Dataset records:
※

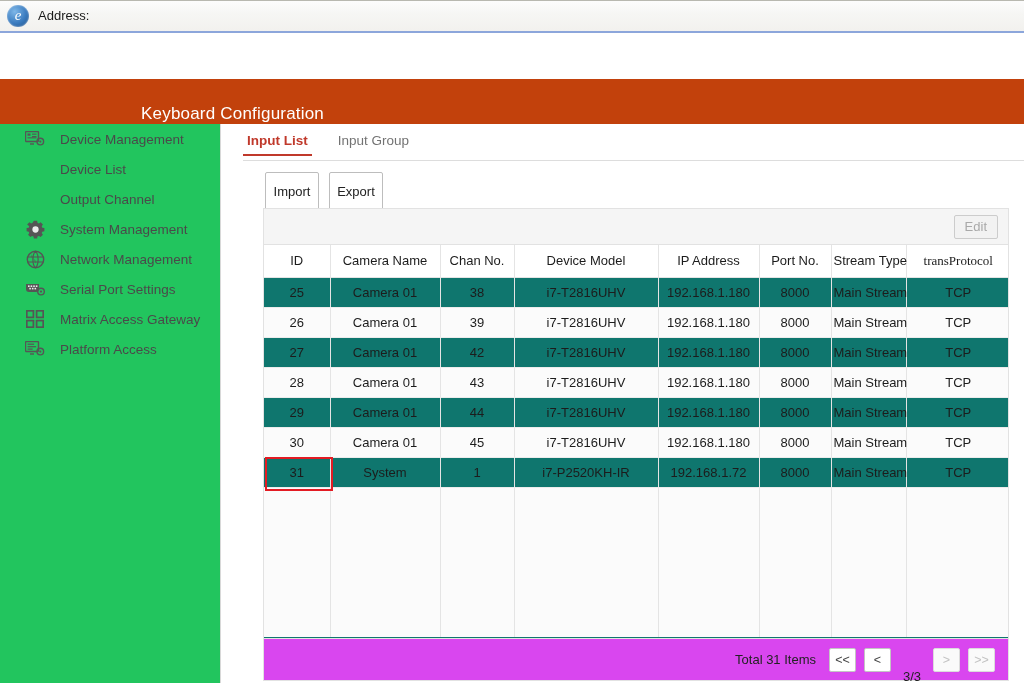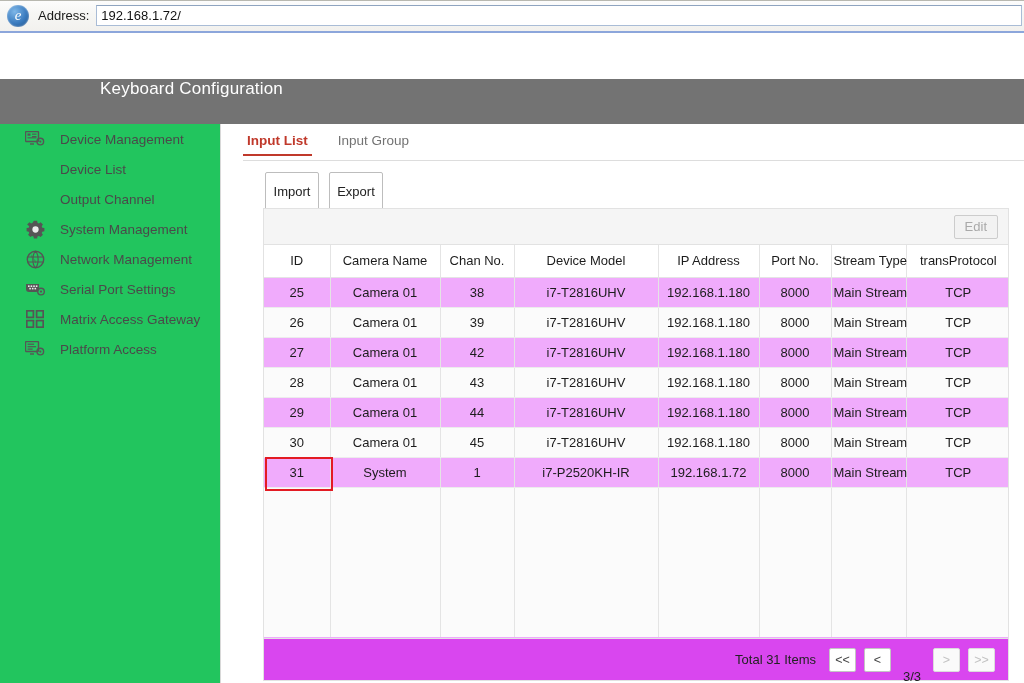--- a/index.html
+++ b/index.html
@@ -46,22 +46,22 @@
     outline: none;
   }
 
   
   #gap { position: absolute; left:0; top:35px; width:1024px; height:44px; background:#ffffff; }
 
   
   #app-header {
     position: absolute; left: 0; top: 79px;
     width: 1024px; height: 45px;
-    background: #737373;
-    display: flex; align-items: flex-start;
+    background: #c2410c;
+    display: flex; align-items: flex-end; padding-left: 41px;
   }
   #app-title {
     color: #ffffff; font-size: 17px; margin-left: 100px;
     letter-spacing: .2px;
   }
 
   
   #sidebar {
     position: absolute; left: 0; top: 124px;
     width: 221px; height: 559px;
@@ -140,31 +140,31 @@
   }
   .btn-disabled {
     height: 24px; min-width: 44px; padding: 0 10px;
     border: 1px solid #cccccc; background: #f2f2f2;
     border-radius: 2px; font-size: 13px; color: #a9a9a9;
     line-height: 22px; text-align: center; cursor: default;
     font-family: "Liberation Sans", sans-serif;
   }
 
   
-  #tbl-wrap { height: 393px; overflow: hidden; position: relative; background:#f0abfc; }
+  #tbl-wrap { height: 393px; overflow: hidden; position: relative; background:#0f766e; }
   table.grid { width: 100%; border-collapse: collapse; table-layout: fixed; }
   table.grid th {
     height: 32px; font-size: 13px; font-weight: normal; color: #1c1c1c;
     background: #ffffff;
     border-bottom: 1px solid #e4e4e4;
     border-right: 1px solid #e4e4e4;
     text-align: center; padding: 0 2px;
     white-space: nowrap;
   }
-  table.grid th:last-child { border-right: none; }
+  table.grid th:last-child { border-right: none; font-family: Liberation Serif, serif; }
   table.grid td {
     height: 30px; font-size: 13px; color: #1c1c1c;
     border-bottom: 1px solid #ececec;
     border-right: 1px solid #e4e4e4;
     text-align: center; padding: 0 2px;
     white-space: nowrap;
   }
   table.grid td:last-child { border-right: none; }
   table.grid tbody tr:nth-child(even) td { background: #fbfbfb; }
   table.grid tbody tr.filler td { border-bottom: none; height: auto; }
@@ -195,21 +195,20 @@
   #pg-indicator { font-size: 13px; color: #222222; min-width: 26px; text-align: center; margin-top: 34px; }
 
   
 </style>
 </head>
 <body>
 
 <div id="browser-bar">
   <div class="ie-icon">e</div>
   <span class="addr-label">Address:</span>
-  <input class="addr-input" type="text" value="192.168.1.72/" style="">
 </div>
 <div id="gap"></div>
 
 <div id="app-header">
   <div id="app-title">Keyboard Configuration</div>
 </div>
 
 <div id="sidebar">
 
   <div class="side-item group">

※

• [EXERCISE AIM] From the line containing "position: relative; background:#0f766e;" down to the final line of the data, write out every line exactly; both the first and last of these belong in your answer, and nothing else does.

• [TASK SOLUTION]
+  #tbl-wrap { height: 393px; overflow: hidden; position: relative; background:#0f766e; }
   table.grid { width: 100%; border-collapse: collapse; table-layout: fixed; }
   table.grid th {
     height: 32px; font-size: 13px; font-weight: normal; color: #1c1c1c;
     background: #ffffff;
     border-bottom: 1px solid #e4e4e4;
     border-right: 1px solid #e4e4e4;
     text-align: center; padding: 0 2px;
     white-space: nowrap;
   }
-  table.grid th:last-child { border-right: none; }
+  table.grid th:last-child { border-right: none; font-family: Liberation Serif, serif; }
   table.grid td {
     height: 30px; font-size: 13px; color: #1c1c1c;
     border-bottom: 1px solid #ececec;
     border-right: 1px solid #e4e4e4;
     text-align: center; padding: 0 2px;
     white-space: nowrap;
   }
   table.grid td:last-child { border-right: none; }
   table.grid tbody tr:nth-child(even) td { background: #fbfbfb; }
   table.grid tbody tr.filler td { border-bottom: none; height: auto; }
@@ -195,21 +195,20 @@
   #pg-indicator { font-size: 13px; color: #222222; min-width: 26px; text-align: center; margin-top: 34px; }
 
   
 </style>
 </head>
 <body>
 
 <div id="browser-bar">
   <div class="ie-icon">e</div>
   <span class="addr-label">Address:</span>
-  <input class="addr-input" type="text" value="192.168.1.72/" style="">
 </div>
 <div id="gap"></div>
 
 <div id="app-header">
   <div id="app-title">Keyboard Configuration</div>
 </div>
 
 <div id="sidebar">
 
   <div class="side-item group">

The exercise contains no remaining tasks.